Stored data entries
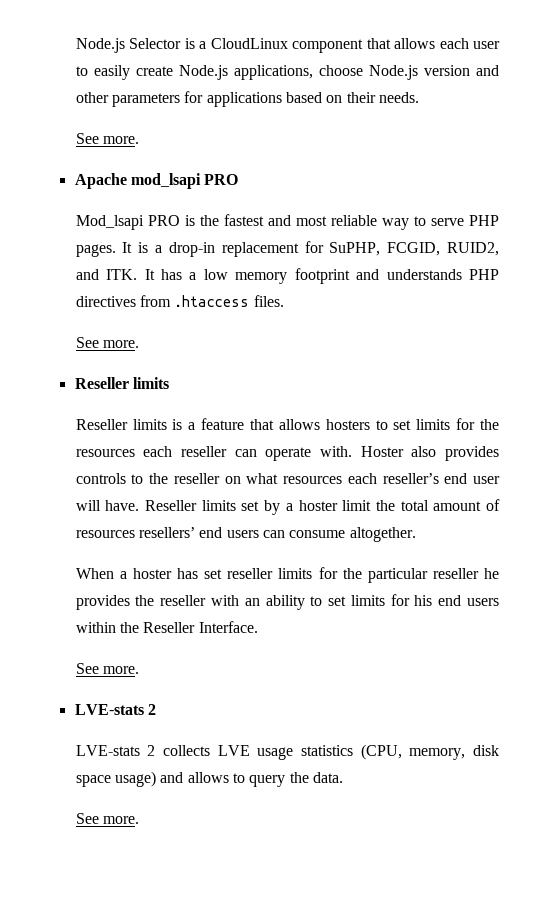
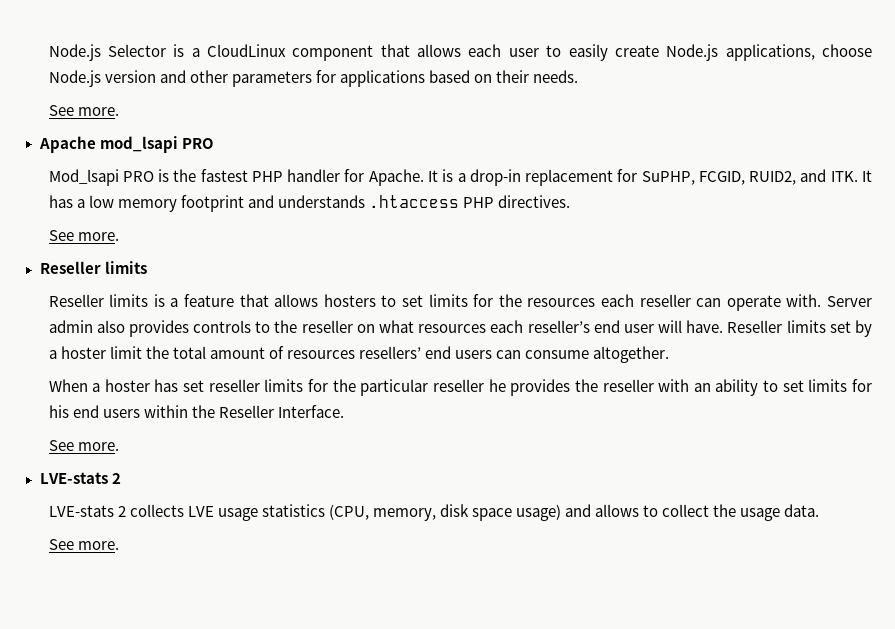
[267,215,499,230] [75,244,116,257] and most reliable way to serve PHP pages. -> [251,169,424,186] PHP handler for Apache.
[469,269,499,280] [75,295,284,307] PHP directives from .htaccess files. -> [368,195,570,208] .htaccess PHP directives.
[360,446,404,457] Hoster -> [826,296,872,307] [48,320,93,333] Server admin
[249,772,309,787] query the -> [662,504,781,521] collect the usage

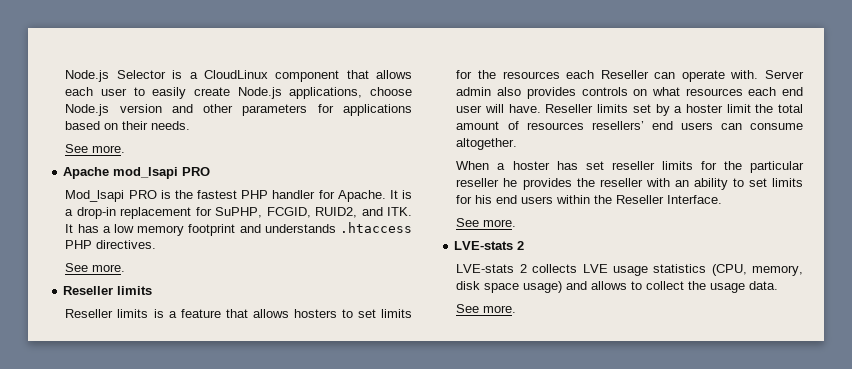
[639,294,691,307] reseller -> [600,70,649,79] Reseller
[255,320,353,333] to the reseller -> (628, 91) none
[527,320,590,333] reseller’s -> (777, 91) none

**PROBLEM TO SOLVE:**
Starting with the first line of the data, transcribe every line exactly through the one containing "[469,269,499,280] [75,295,284,307] PHP". No pictures go in.

**REPLY:**
[267,215,499,230] [75,244,116,257] and most reliable way to serve PHP pages. -> [251,169,424,186] PHP handler for Apache.
[469,269,499,280] [75,295,284,307] PHP directives from .htaccess files. -> [368,195,570,208] .htaccess PHP directives.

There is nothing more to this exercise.